En medio de esta andadura peregrina que nos hemos propuesto los cristianos en el tiempo de cuaresma, un grupo de fieles asturianos con la Orden Franciscana Seglar, hemos realizado un viaje. Roma y Asís, los destinos, y el motivo no tiene que ver con el habitual escarceo turístico, máquina de fotos en ristre, gafas de sol protectoras, guía orientadora en el lugar, y… a quemar horas desgastando la zapatilla de aquí para allá.
La razón de este viaje ha sido explícitamente la peregrinación a dos lugares significativos de la historia cristiana. La Roma imperial que vio llegar a los primeros apóstoles, con Pedro y Pablo a la cabeza, donde entregarían su vida como mártires. Pero luego todo lo que el nuevo Pueblo de Dios ha ido escribiendo allí, a la sombra de un imperio decadente que terminó devorándose y destruyéndose a sí mismo, como siempre sucede con el mundo de las ideologías pretenciosas que prometen lo que saben que no darán jamás, y buscan lo que nunca declaran en los deseos de sus mercancías.
En esas cenizas, irá emergiendo la alternativa cristiana. Los discípulos del Maestro de Galilea no llegaron para arrasar y conquistar, sino para ser la levadura en medio de una masa informe y deformada. Gustave Bardy, historiador francés, estudió la conversión al cristianismo en los primeros siglos, y tiene una manera provocativa de explicar ese fenómeno: los cristianos fueron alternativa desde el espectáculo de la santidad. Quiere decir que en medio de tanta barbarie, había personas que exhibían sin ninguna pretensión una vida razonable, y frente a la fealdad de todos los despropósitos, ellos se dejaban notar por una belleza sencilla y amable. Y cuando la maldad aguzaba todas las perversiones, entonces entraba la bondad desarmada como un modo distinto de mirar las cosas y de vivirlas. Hay, por tanto, una santidad que se aviene con la belleza, con la bondad, con la razón.

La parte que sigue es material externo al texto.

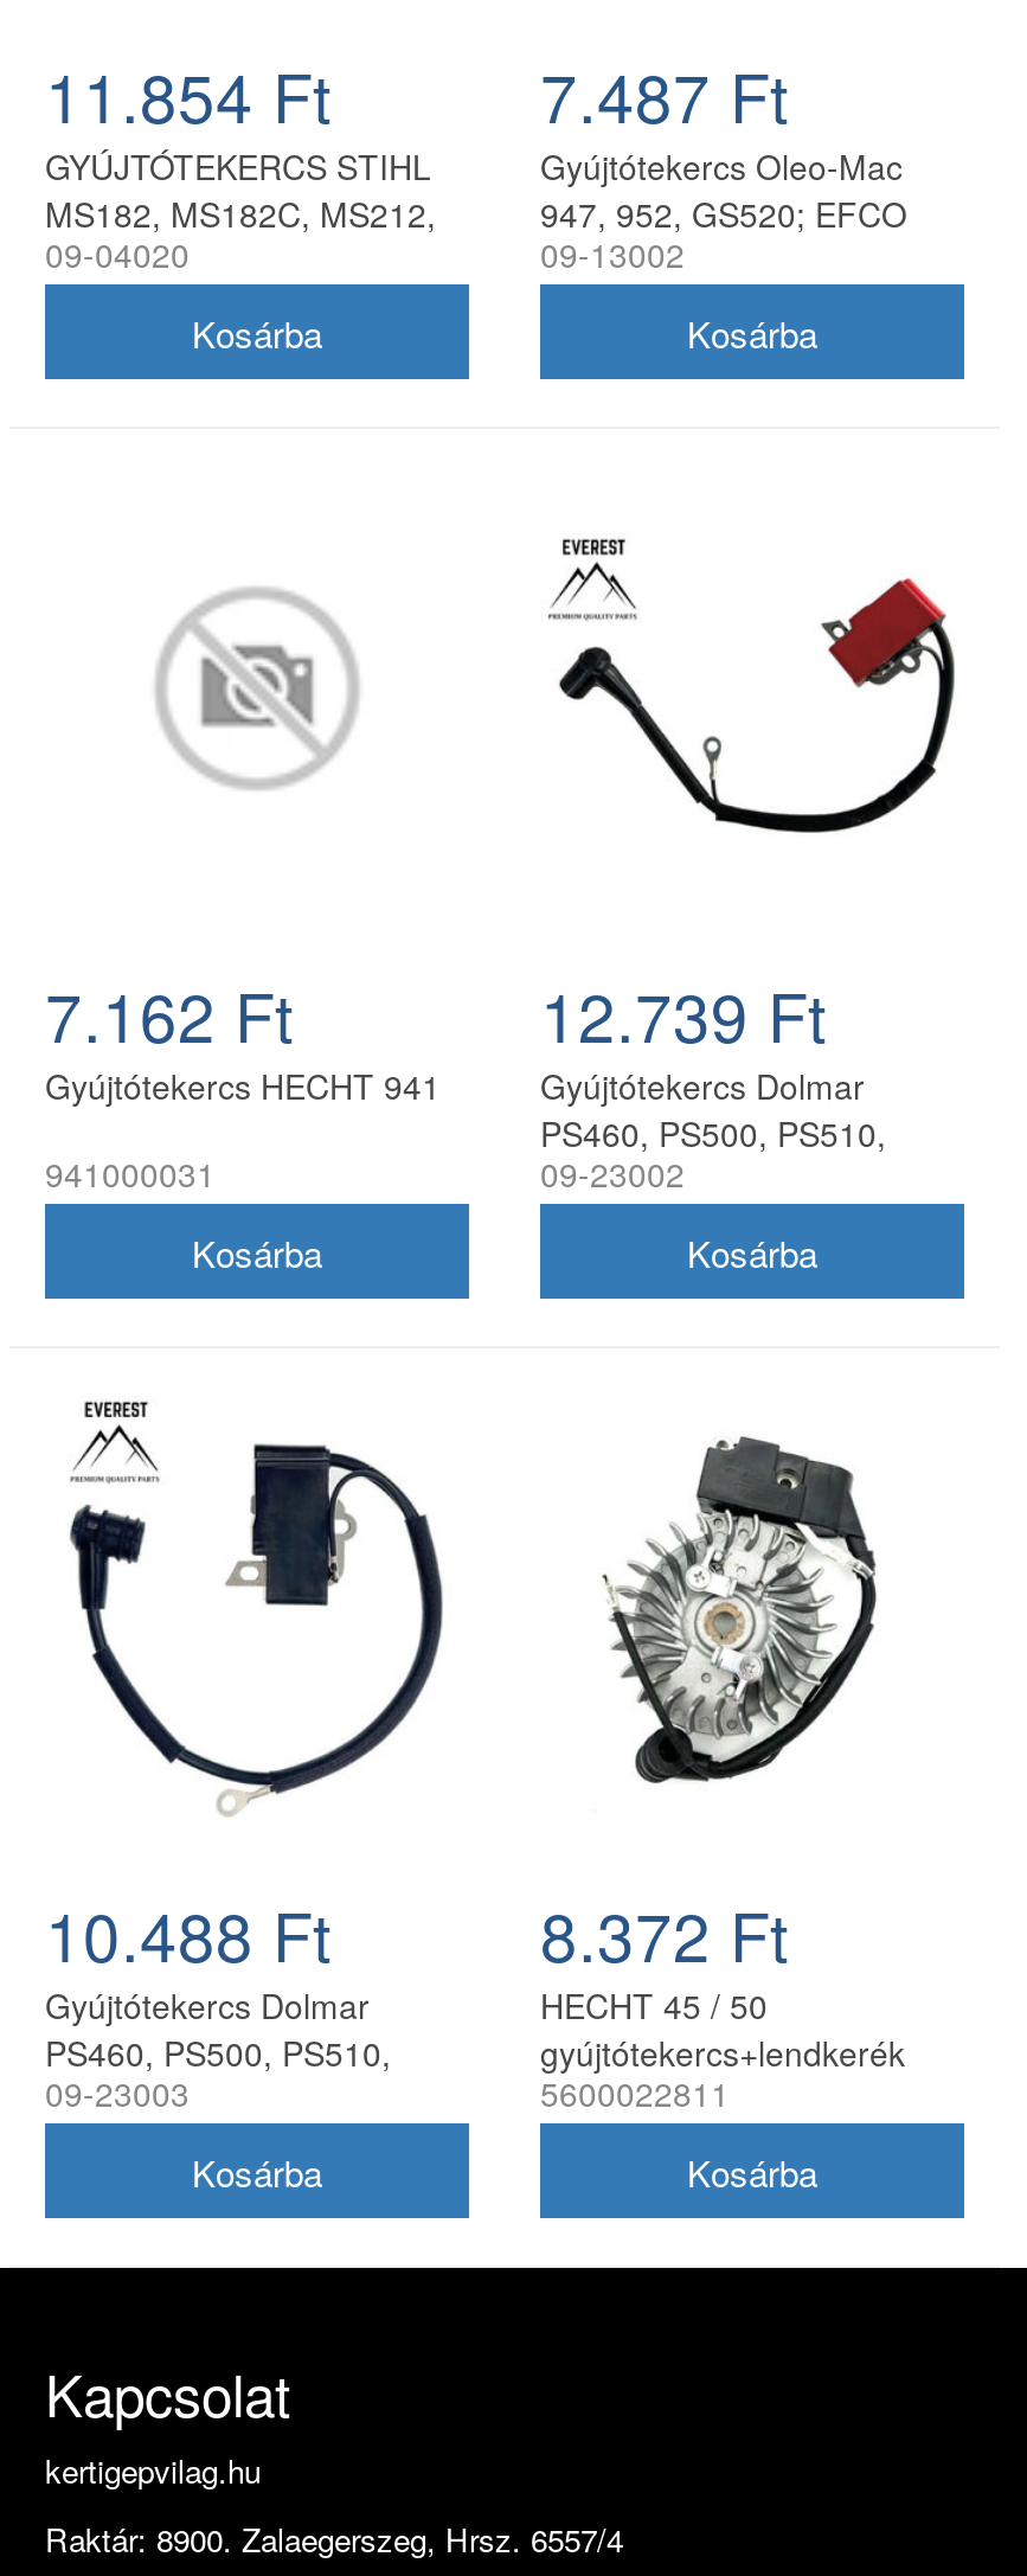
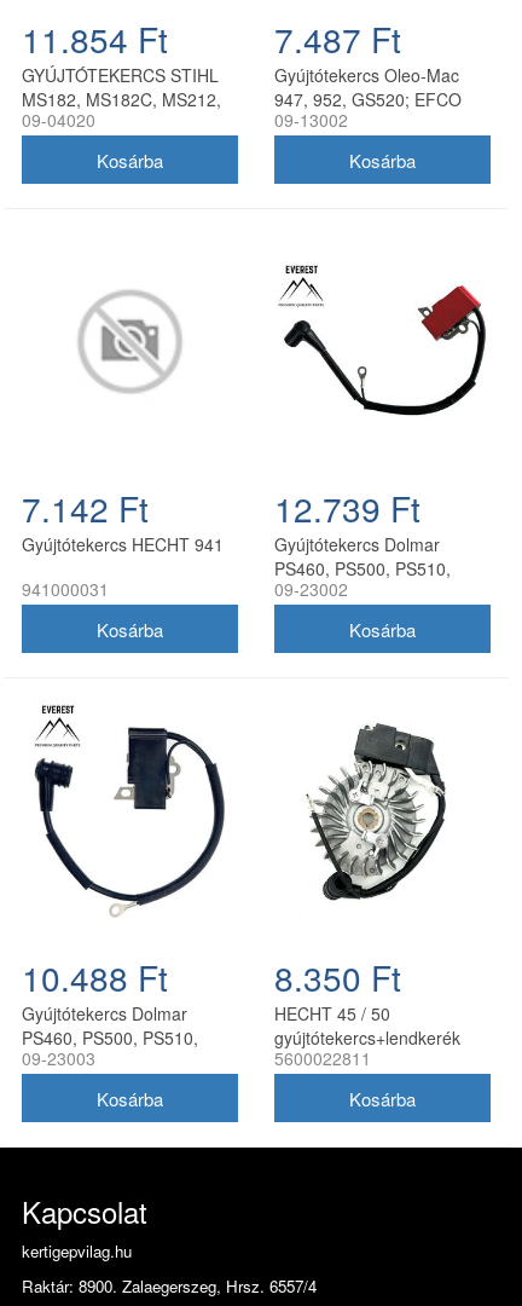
[45,967,294,1062] 7.162 Ft -> [22,484,149,532] 7.142 Ft
[540,1887,789,1982] 8.372 Ft -> [274,953,401,1002] 8.350 Ft

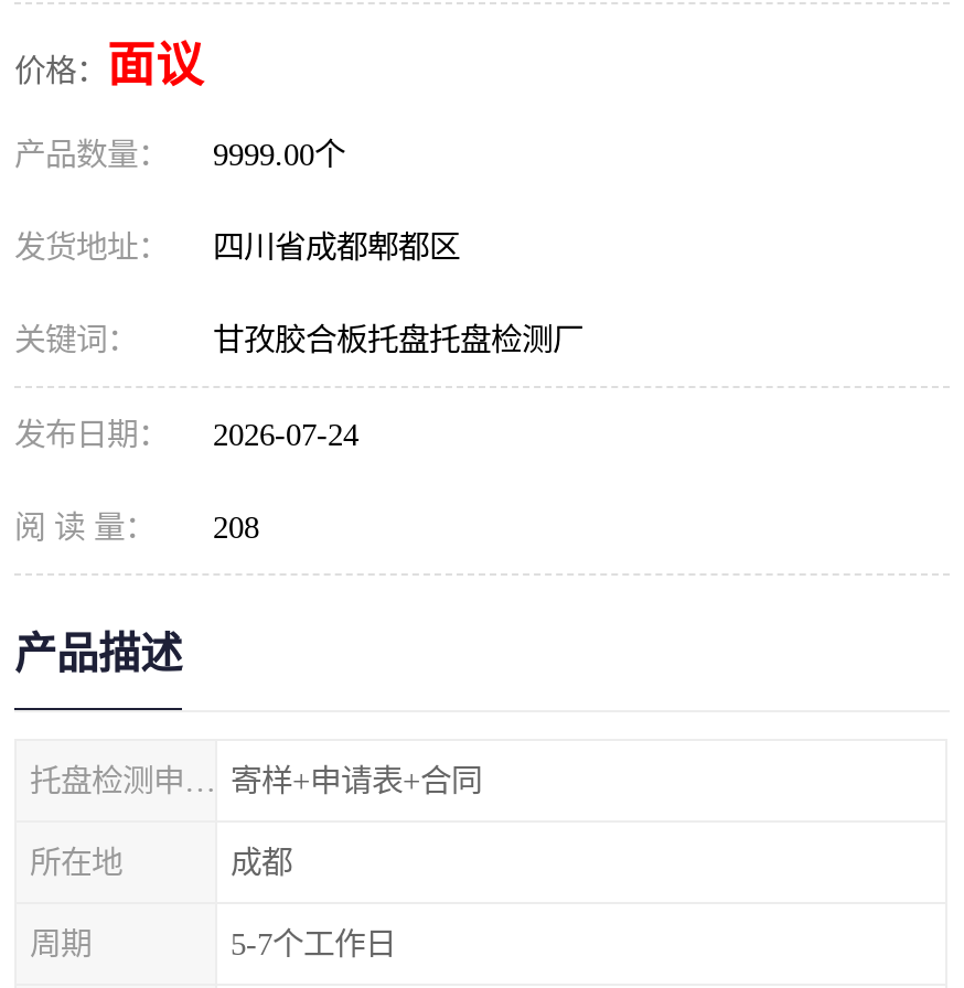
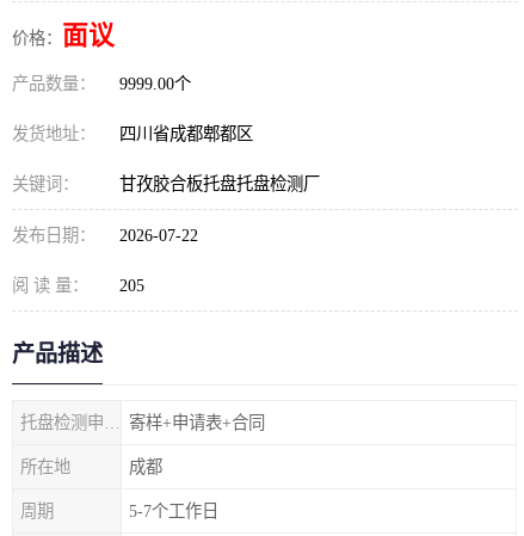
[14,417,358,452] 发布日期： 2026-07-24 -> [12,226,198,245] 发布日期： 2026-07-22
[14,509,259,545] 阅 读 量： 208 -> [12,276,144,295] 阅 读 量： 205

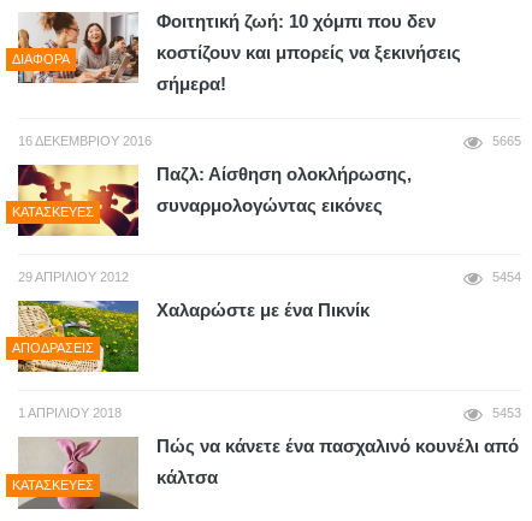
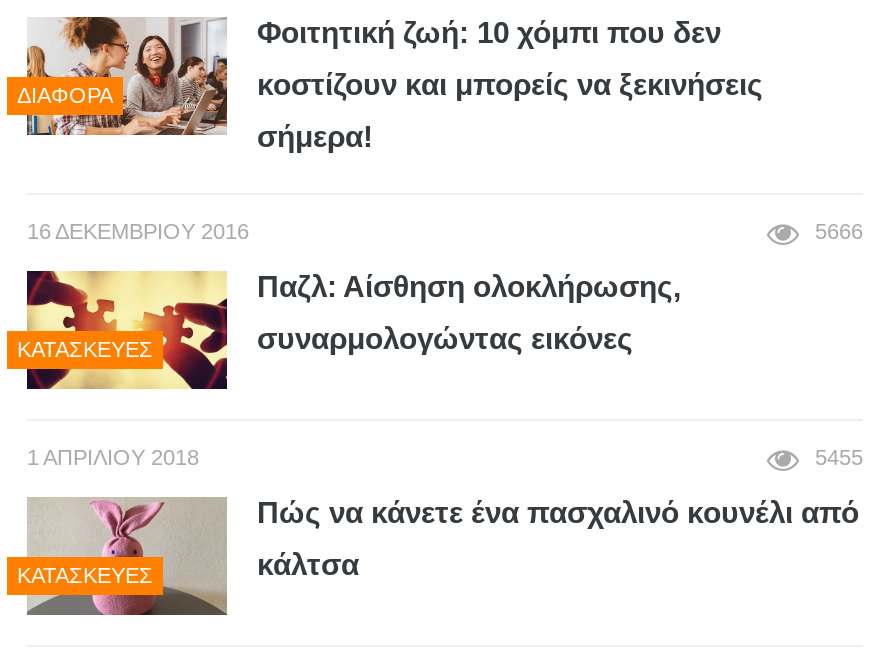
[489,133,521,148] 5665 -> [809,218,863,242] 5666
[18,270,521,284] 29 ΑΠΡΙΛΊΟΥ 2012 | 5454 -> none
[12,300,140,373] [image] | ΑΠΟΔΡΆΣΕΙΣ -> none
[156,300,370,320] Χαλαρώστε με ένα Πικνίκ -> none
[489,406,521,420] 5453 -> [809,445,863,469] 5455

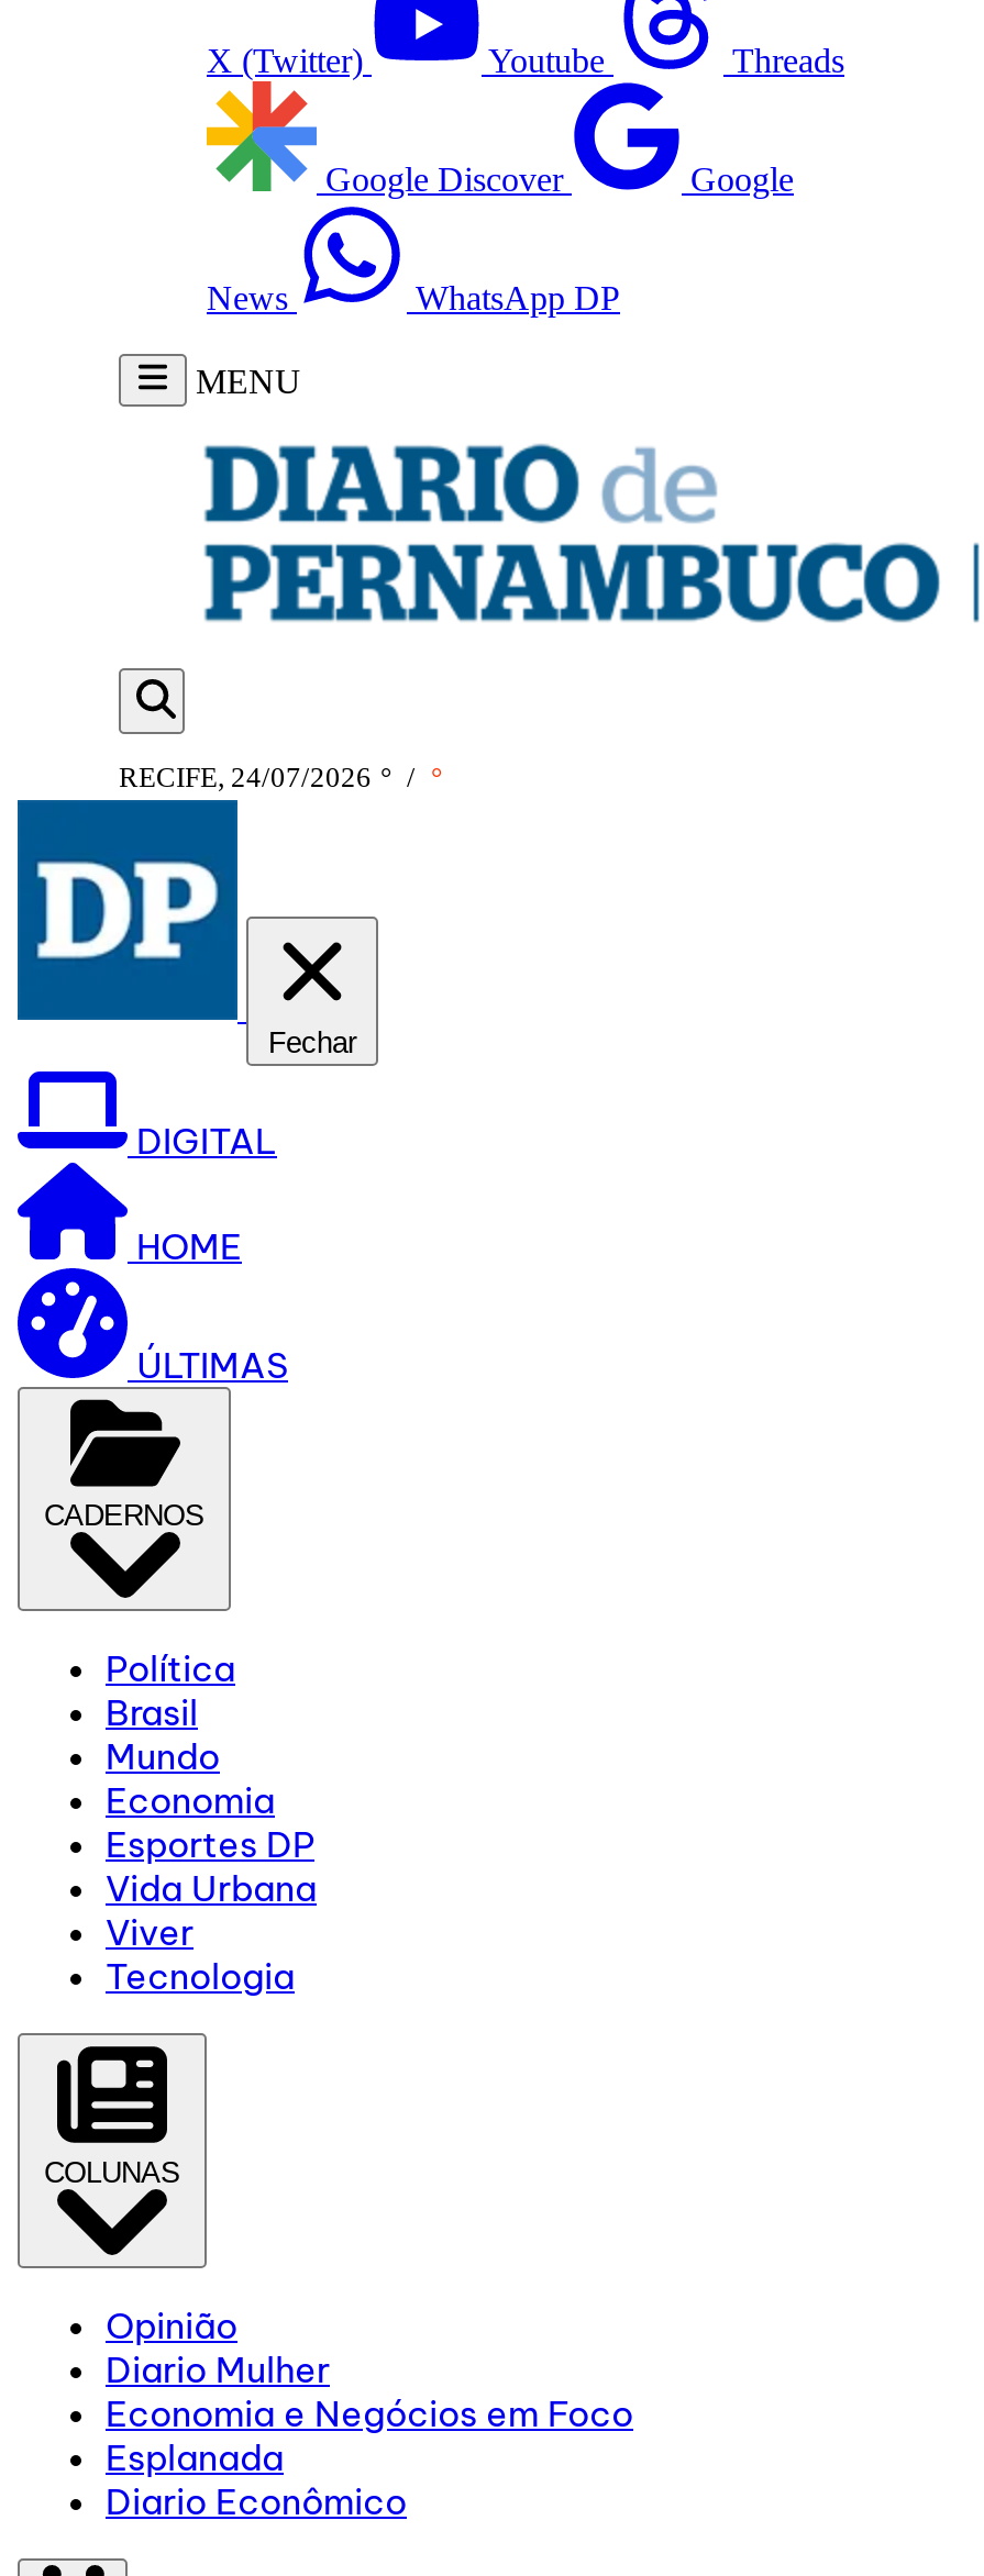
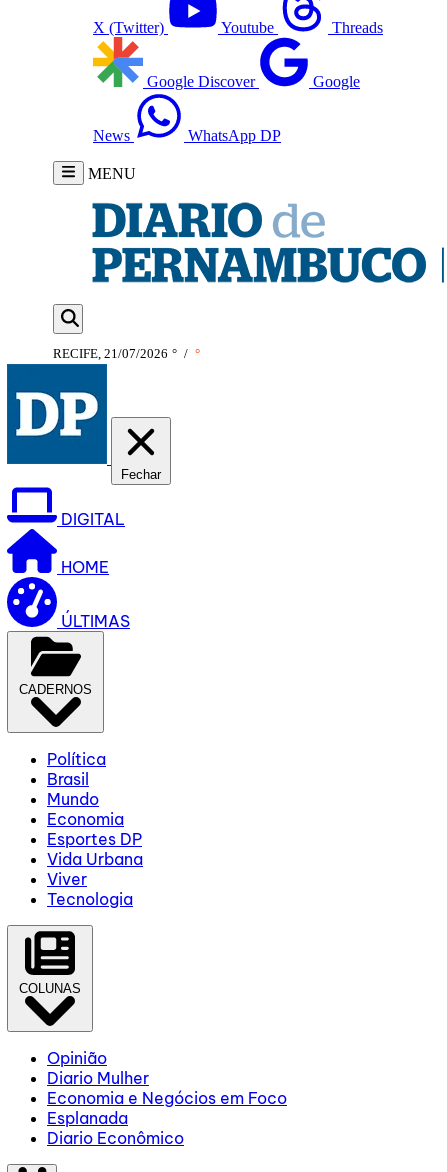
[119,760,442,793] RECIFE, 24/07/2026 ° / ° -> [53,346,200,361] RECIFE, 21/07/2026 ° / °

De esa Roma saldrán poetas cristianos, pensadores, juristas, artistas varios, y también familia enteras que cuidaban sus valores, sus relaciones, sin forzar antinaturalmente lo que por su misma confusión contradecía la naturaleza. Porque lo que se hace contra natura, la natura pasa siempre la factura, y termina por destruirnos por vivir como no fuimos pensados, ni esperados, ni deseados, ni acompañados por Quien nos hizo. Valía la pena asomarnos a siglos de presencia cristiana en la vieja y eterna Roma, aún en medio de las contradicciones y pecados que han podido cometer también las distintas generaciones cristianas. Pero nos quedamos con lo positivo que nos ayuda a dar gracias y a tomar lección: la bondad del corazón, la belleza en la mirada, la razón de nuestra esperanza.
Y de ahí, nos fuimos a Asís. San Francisco y Santa Clara son una página de ese cristianismo vivido con una fuerza capaz de generar la admiración más tierna y verdadera. Son el evangelio hecho biografía. Pasear las callejuelas y plazuelas de esa ciudad medieval, adentrarse en los lugares donde acontecieron palabras y gestos de estos dos santos y los hermanos que los siguieron, era zambullirse en una historia de santidad que no nos resultaba extraña a nosotros, asturianos del siglo XXI que seguimos buscando a Dios dejándonos encontrar por Él para ser sus testigos en medio de nuestra generación.
La paz y el bien, nos entró por todos los poros de nuestra vida: por los ojos que se asoman, los oídos que escuchan, los latidos que palpitan, para hacer sitio en el corazón a lo que en la cuaresma siempre nos propone la Iglesia: convertirnos, cambiar, volver a empezar, aventurarnos en las sorpresas de ese Dios que jamás aburre y que diciéndonos y mostrándonos lo mismo, jamás se repite. Volvemos a casa con la alegría del testimonio que dos ciudades cristianas nos han acercado para encender la esperanza y hacer sólida nuestra ilusión que nace de la fe y se expresa en la caridad de tantos modos. Ha sido un regalo cuaresmal.